Le 14ème dalaï-lama et son « gouvernement en exil » réutilisent maintenant la carte mise sur table pendant la conférence de Simla par le 13ème dalaï-lama. Mais cela n'était pas le cas au début de son exil lorsque la résistance armée avait encore une chance de gagner au Tibet. En 1959, après sa fuite, l’actuel 14ème dalaï-lama soutient d’abord la résistance au Tibet et ce, aussi longtemps que les États-Unis fournissaient les armes et pourvoyaient aux entraînements militaires. Cela dura jusque dans les années 1970. Dans les archives indiennes datant de 1972, on trouve une photo du 14ème dalaï-lama à Chakrata dans le Nord de l’Inde. Il est debout dans une jeep et salue ses troupes tibétaines d’intervention (SFF, Special Foreign Forces), soit quelques milliers de soldats. Selon les chroniqueurs et officiers de l’armée américaine, les rebelles tibétains entraînés aux États-Unis qui ont été parachutés à l’intérieur du Tibet ne reçurent pas de soutien de la population locale. Dès lors, ils furent rapidement interceptés par l’armée chinoise.

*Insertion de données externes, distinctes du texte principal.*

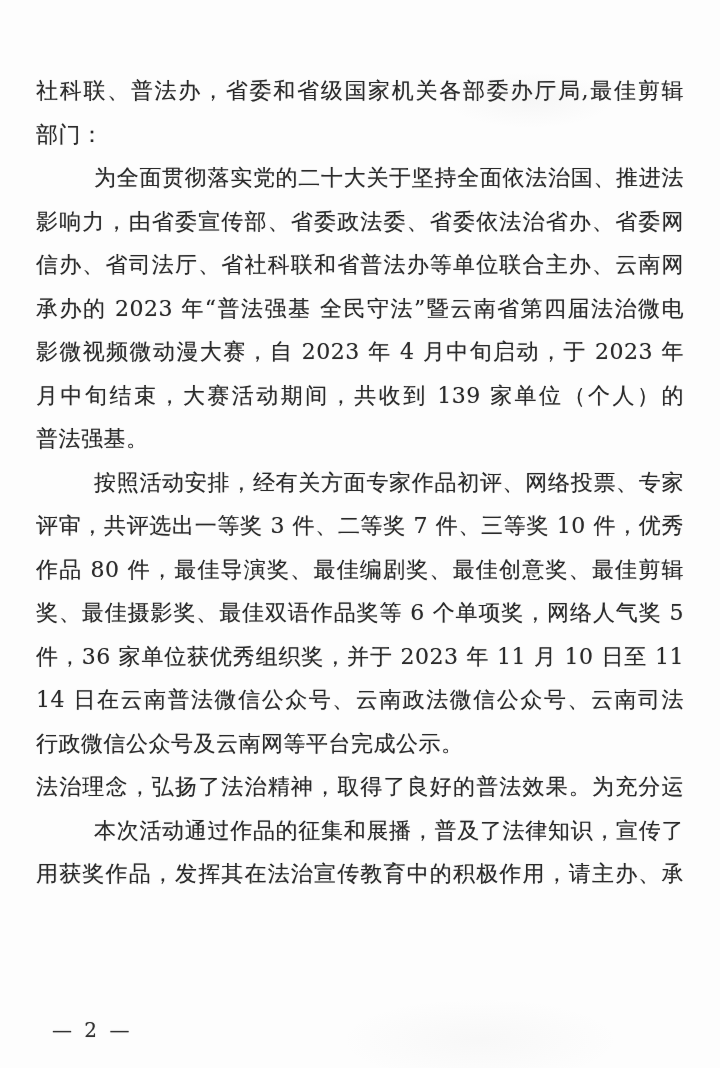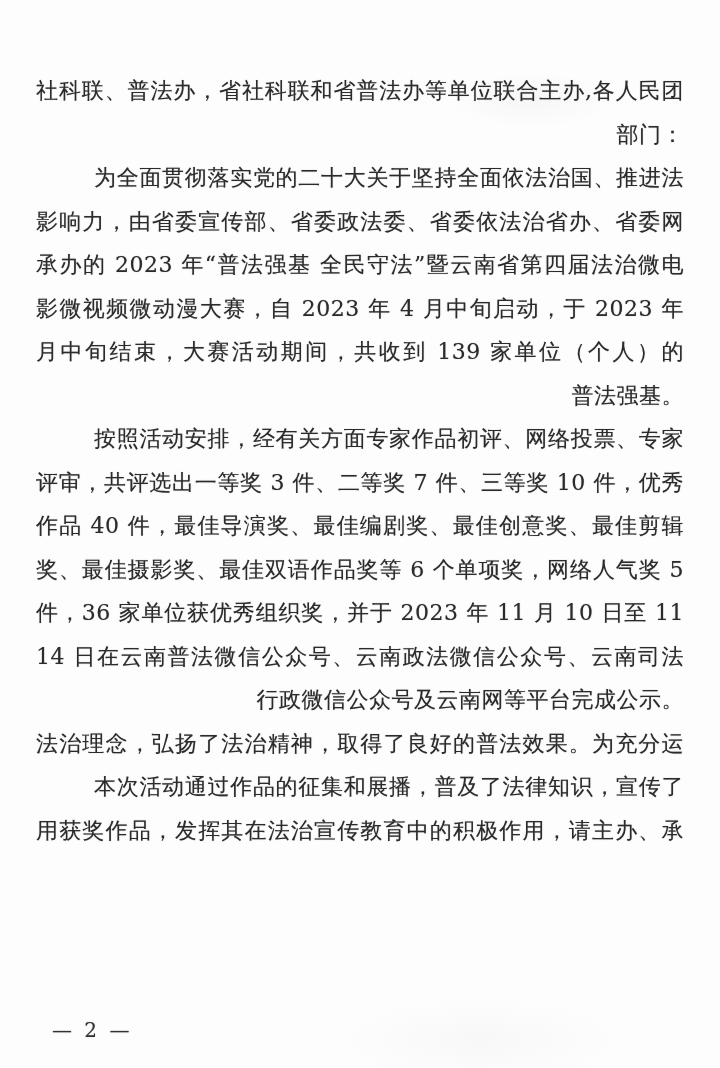"社科联、普法办，省社科联和省普法办等单位联合主办,各人民团" div.line { text: 社科联和省普法办等单位联合主办,各人民团 -> 委和省级国家机关各部委办厅局,最佳剪辑 }
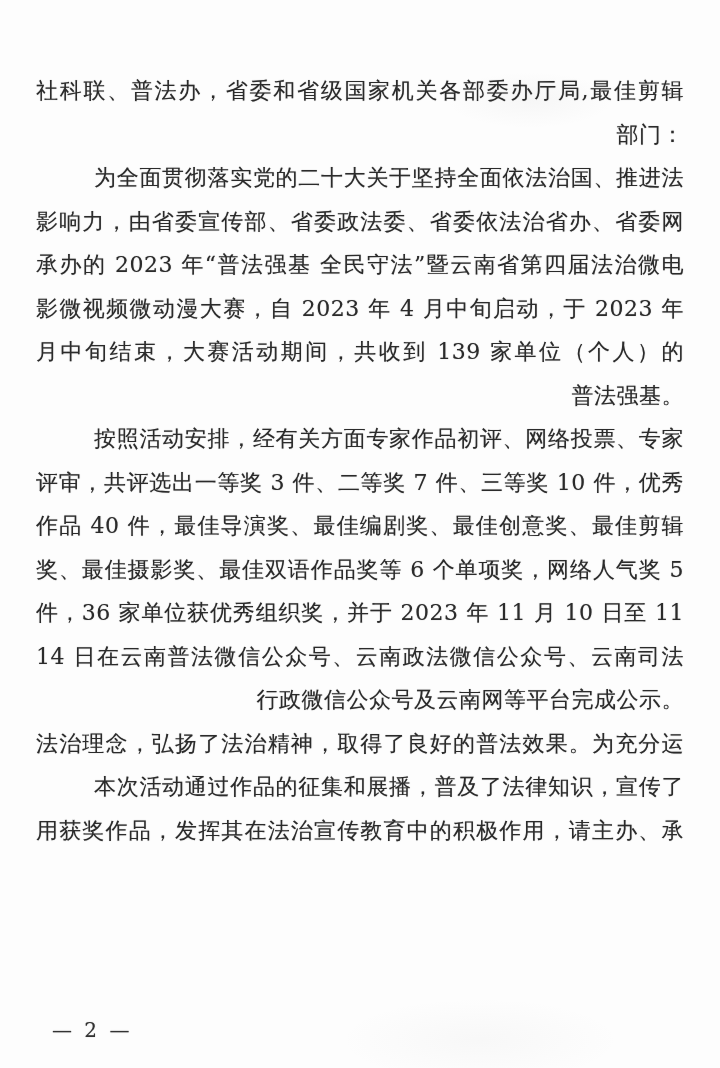"部门：" .line { text-align: right -> left }
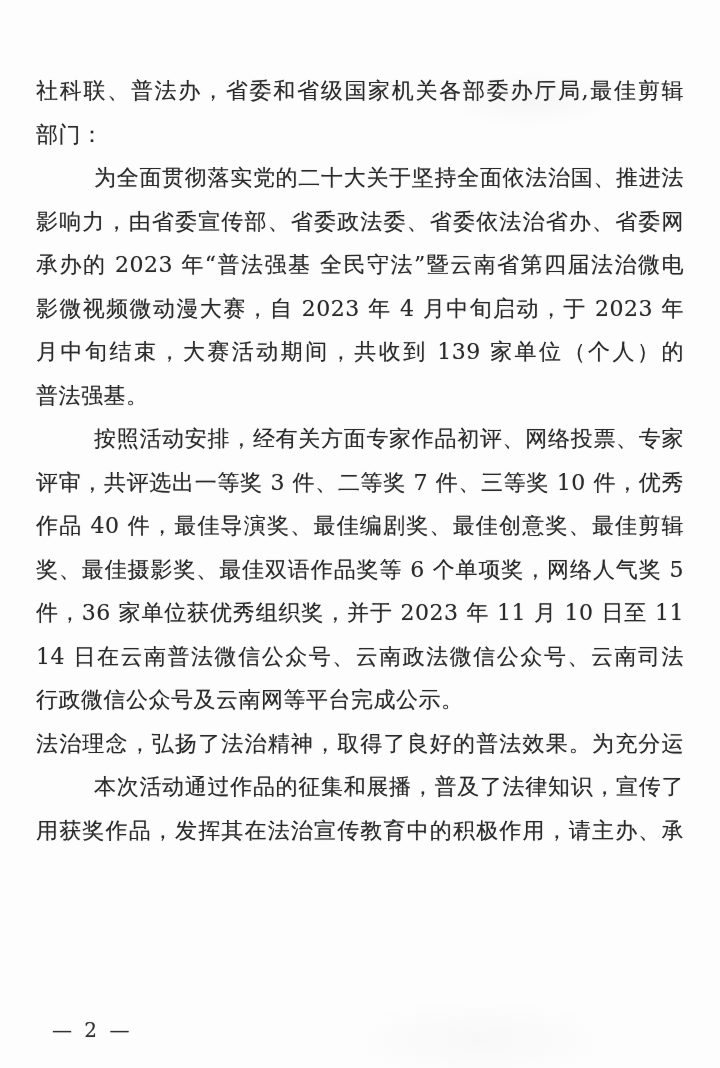"信办、省司法厅、省社科联和省普法办等单位联合主办、云南网" div.line { html: none -> <div>信办、省司法厅、省社科联和省普法办等单位联合主办、云南网</div> }
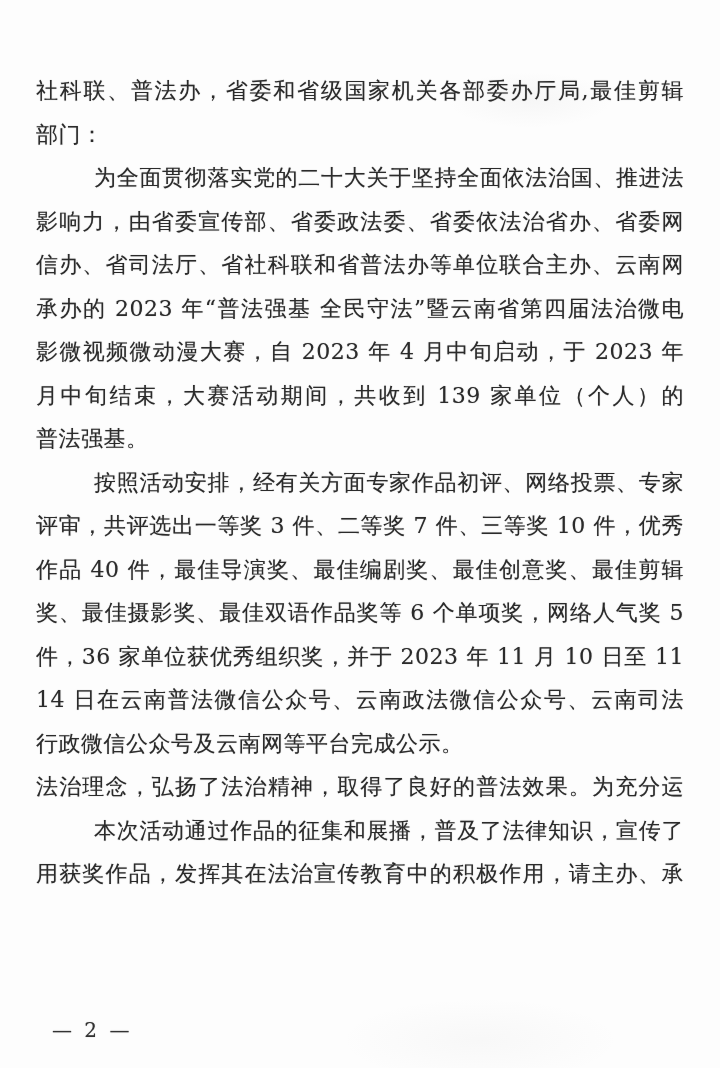"作品 40 件，最佳导演奖、最佳编剧奖、最佳创意奖、最佳剪辑" div.line { text: 40 -> 80 }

Au début des années 1970, le contexte international devenait défavorable aux USA à cause de l’enlisement dans la guerre au Vietnam. De ce fait, leur tactique à propos du Tibet change : la résistance armée prend fin et est remplacée par une campagne mondiale en faveur de l’indépendance du Tibet. Les USA ont choisi le 14ème dalaï-lama comme ambassadeur itinérant. Un réseau international d’informations, bien financé, rendrait désormais populaire la carte du « Grand Tibet ». Toutefois, la carte du « Grand Tibet » du 14ème dalaï-lama est légèrement différente de celle du 13ème. Un plus grand morceau de la province du Yunnan y est inclus, là où habitent les « populations frères », les Naxi, Yi, Nu et Lisu... alors que ceux-ci ont aussi peu à voir avec les Tibétains que les Marocains avec les Belges.

Les termes de « Tibet Historique » sont démodés et parler d'un « Tibet ethniquement pur » est choquant pour l'Occident. Aussi le 14ème dalaï-lama les remplace-t-il par «  Grand Tibet » ou par « Tibet Culturel ». Pourtant, une des revendications importantes dans les négociations éventuelles avec les autorités chinoises, l’actuel 14ème dalaï-lama exige que tous les migrants, qu’il nomme des « colons », quittent le « Grand Tibet ». D’après lui, il s’agit de 7,5 millions de chinois Han. La vérité est que les zones limitrophes du Tibet actuel abritent une série de populations différentes, des millions de gens, et ceci depuis des siècles. Les Hui, que le 14ème dalaï-lama compte parmi les « Chinois », en constituent une grande partie. En 2003, Samdhong Rinpoche, premier ministre du « gouvernement en exil » fit un plaidoyer virulent contre les mariages mixtes entre Tibétains et d’autres ethnies. Il concluait : « Un des défis pour notre nation est de garder pure la race tibétaine » (interview dans South China Morning Post, 30 août 2003).

La plupart des groupes « Free Tibet » répandus dans le monde, revendiquent en parallèle de l’indépendance du Tibet, celle de ce qu’ils appellent le « Turkestan de l’Est », l’actuelle province du Xinjiang. Les revendications d'indépendance ne s'arrêtent pas là puisque sur leur liste, on trouve aussi la Mongolie Intérieure. Ces deux Régions autonomes de la Chine réunies avec le « Grand Tibet » constituent la moitié du territoire de la République Populaire de Chine. « Réduire la Chine de moitié », telle semble être la devise des « forces spirituelles » qui se cachent sous les robes du 14ème dalaï-lama. Dans un contexte mondial où les nationalisme poussent leur chansonnette, des comparaisons avec d’autres régions du monde ne sont pas à écarter.